Vtables and Dispatch#

Vortex uses custom vtable traits rather than Rust’s built-in dyn Trait vtables. This design gives us capabilities that are not possible with trait objects: colocating instance methods with type-level methods (e.g. deserialize does not require an existing instance), providing type-safe public APIs backed by a different internal representation, and enforcing pre- and post-conditions at the boundary between the two.

The Pattern#

Every vtable-backed type in Vortex follows the same structural pattern. For a concept Foo, there are five components:

Component

Name

Visibility

Role

VTable trait

FooVTable

Public

Non-object-safe trait that plugin authors implement

Data struct

Foo<V: FooVTable>

Public

Generic data struct, lives behind Arc

Erased ref

FooRef

Public

Type-erased handle, public API surface

Sealed trait

DynFoo

Private

Object-safe, blanket impl for Foo<V>

Plugin

FooPlugin

Public

Registry trait for ID-based deserialization

Three layers of dispatch:

FooRef          thin Arc wrapper, delegates to DynFoo
  → DynFoo      sealed, thin blanket forwarder to Foo<V> inherent methods
    → Foo<V>    public API with pre/post-conditions, delegates to FooVTable
      → FooVTable  plugin authors implement

Data struct Foo<V> is generic over the vtable type V. It holds the vtable instance (which may be zero-sized for native implementations or non-zero-sized for language bindings), common fields, and a VTable-specific associated type for concept-specific data (e.g. V::Metadata for ExtDType, V::Array for Array). Foo<V> is not Arc-wrapped — it lives behind Arc inside FooRef. Foo<V> has inherent methods for all operations, with pre/post-condition enforcement. These delegate to FooVTable methods.

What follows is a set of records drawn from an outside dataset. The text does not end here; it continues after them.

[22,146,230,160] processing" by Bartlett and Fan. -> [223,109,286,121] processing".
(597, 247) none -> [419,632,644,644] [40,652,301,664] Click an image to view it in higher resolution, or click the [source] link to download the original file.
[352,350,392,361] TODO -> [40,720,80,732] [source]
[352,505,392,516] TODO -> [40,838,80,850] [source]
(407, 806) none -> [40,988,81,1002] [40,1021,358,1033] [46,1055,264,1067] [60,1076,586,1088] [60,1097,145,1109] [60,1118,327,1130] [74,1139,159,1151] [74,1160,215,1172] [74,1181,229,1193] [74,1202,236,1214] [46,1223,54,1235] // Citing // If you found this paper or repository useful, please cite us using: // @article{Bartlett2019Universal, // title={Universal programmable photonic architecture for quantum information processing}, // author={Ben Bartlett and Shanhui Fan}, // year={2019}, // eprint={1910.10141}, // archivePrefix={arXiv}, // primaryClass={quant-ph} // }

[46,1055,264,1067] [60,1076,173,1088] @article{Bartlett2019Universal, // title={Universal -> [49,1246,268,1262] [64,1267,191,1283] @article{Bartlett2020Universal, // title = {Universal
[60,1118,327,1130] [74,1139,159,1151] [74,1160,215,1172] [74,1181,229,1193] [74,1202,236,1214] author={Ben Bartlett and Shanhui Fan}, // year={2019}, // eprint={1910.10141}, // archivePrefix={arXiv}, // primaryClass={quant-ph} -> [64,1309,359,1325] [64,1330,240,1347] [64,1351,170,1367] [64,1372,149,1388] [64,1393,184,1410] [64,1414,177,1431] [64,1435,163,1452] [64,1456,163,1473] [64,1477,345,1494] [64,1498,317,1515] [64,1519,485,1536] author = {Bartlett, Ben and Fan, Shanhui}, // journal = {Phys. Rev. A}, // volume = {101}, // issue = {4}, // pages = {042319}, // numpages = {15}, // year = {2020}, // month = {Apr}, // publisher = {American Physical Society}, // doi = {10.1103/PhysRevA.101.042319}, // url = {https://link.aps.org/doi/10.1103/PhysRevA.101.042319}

Foo<V> implements Deref to the VTable’s associated data type. This means encoding-specific methods defined on the associated type are callable directly on &Foo<V> (and therefore on the result of downcasting from &FooRef), while common methods on Foo<V> remain accessible via normal method resolution.

Sealed trait DynFoo is object-safe and has a blanket impl<V: FooVTable> DynFoo for Foo<V>. This blanket impl is a thin forwarder to Foo<V> inherent methods — no logic of its own. Its purpose is to enable dynamic dispatch from FooRef through to the typed Foo<V>.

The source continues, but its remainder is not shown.